In early European trading on Friday, the Australian dollar/yen broke its three-day losing streak. On the daily chart, AUD/JPY still faces resistance at the 100-day exponential moving average at 95.50. AUD/JPY gains on improving Chinese economic data. AUD/JPY is currently trading around 95.15, up 0.13% on the day.
According to multiple media reports, Chinese leaders agreed at this week’s Central Economic Work Conference to set China’s economic growth target for 2024 at around 5.0%. Additionally, the Chinese government has set the budget deficit at 3% of gross domestic product in 2024, compared with a revised 3.8% ratio this year.
In addition, 650 billion yuan of MLF loans are expected to mature, and the central bank will also release 1.45 trillion yuan to increase bank liquidity. That said, the People’s Bank of China’s measures have supported the country’s financial system and sentiment. The improving economic situation in China has also boosted the Australian dollar, as Australia is one of China’s major trading partners.

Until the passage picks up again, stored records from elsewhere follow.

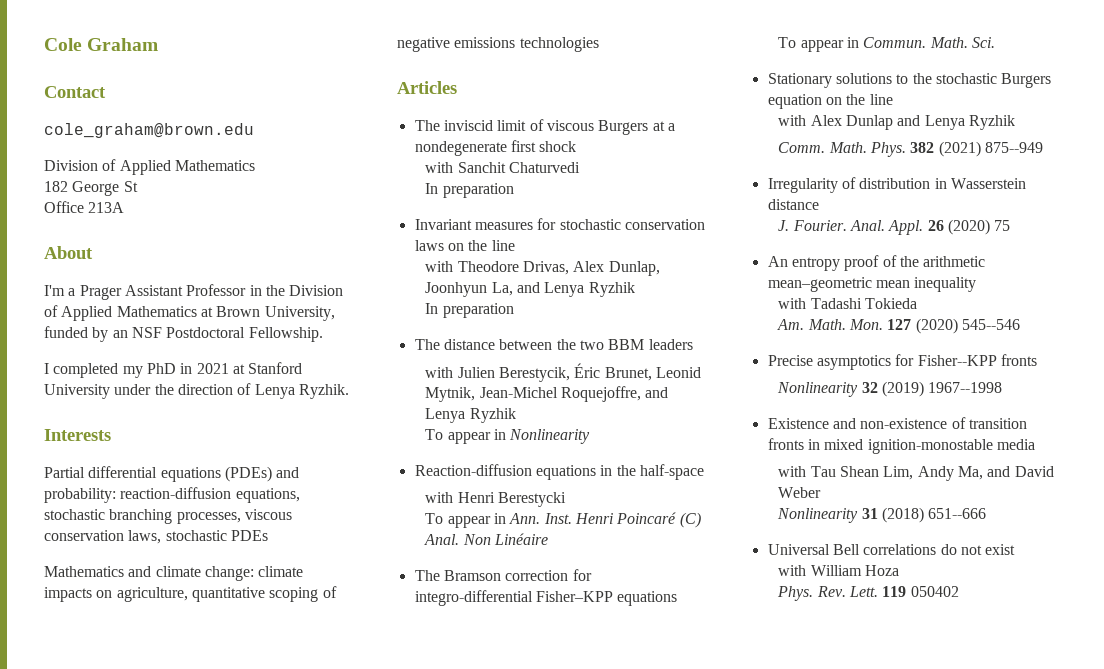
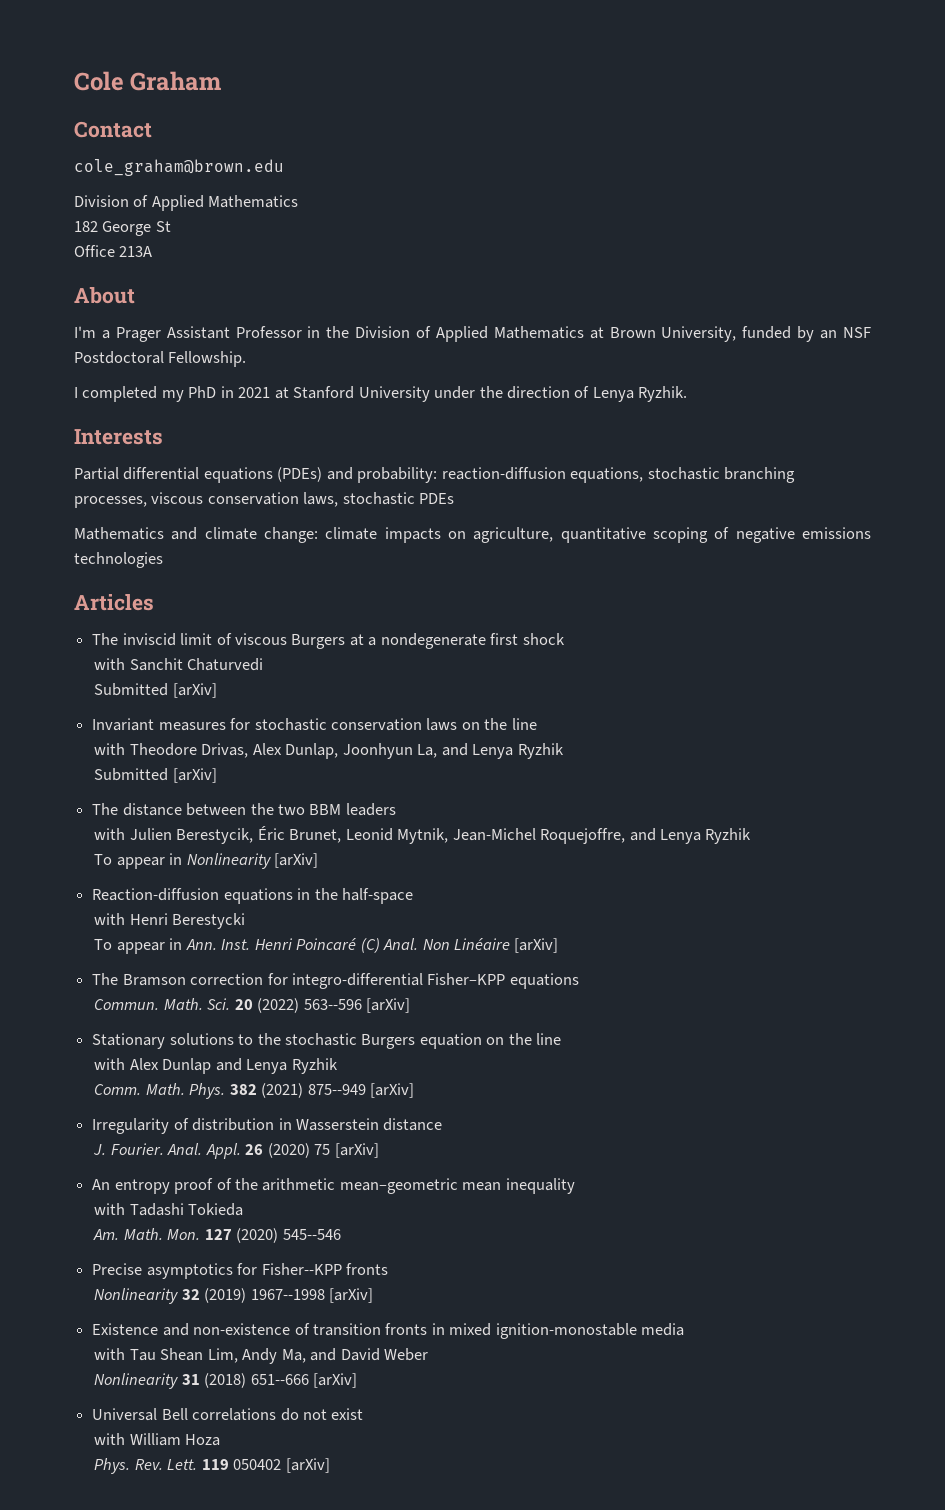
[425,183,514,198] In preparation -> [94,683,217,698] Submitted [arXiv]
[425,303,514,318] In preparation -> [94,768,217,783] Submitted [arXiv]
(591, 436) none -> [274,853,319,868] [arXiv]
(549, 539) none -> [514,938,559,953] [arXiv]
[778,37,860,52] To appear in -> (579, 981) none
(996, 42) none -> [234,998,411,1013] 20 (2022) 563--596 [arXiv]
(1044, 147) none -> [370,1083,415,1098] [arXiv]
(1011, 225) none -> [334,1143,379,1158] [arXiv]
(1003, 387) none -> [329,1288,374,1303] [arXiv]
(987, 513) none -> [313,1373,358,1388] [arXiv]
(959, 591) none -> [285,1458,330,1473] [arXiv]

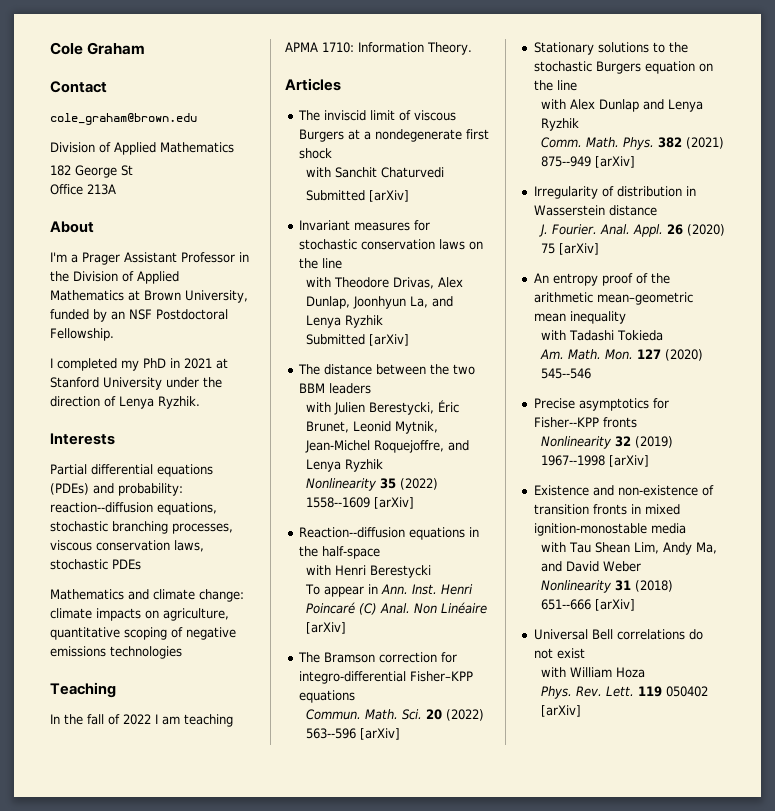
[441,467,566,480] reaction-diffusion -> [50,502,153,513] reaction--diffusion
(163, 560) none -> [50,682,116,698] [50,714,233,727] [285,42,472,55] // Teaching // In the fall of 2022 I am teaching APMA 1710: Information Theory.
[176,828,254,844] Berestycik, -> [368,402,434,415] Berestycki,
[94,853,319,869] [92,888,220,901] To appear in Nonlinearity [arXiv] // Reaction-diffusion -> [305,478,438,491] [305,497,414,509] [298,527,405,538] Nonlinearity 35 (2022) 1558--1609 [arXiv] // Reaction--diffusion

In terms of the Japanese yen, reports that the Bank of Japan (BoJ) may exit its negative interest rate policy earlier than market expectations have become a “tailwind” for the Japanese yen (JPY) and may prevent the upside of the AUD/JPY. Japanese Finance Minister Shunichi Suzuki made some verbal intervention on Friday amid currency market volatility. Suzuki said the Japanese authorities will pay close attention to market trends and hope that the exchange rate will stably reflect fundamentals.
Next Monday, traders will focus on Australia’s mid-year economic and fiscal outlook. Focus will turn to Tuesday’s Bank of Japan monetary policy meeting. This event could spark market volatility and point the way towards an AUD/JPY cross.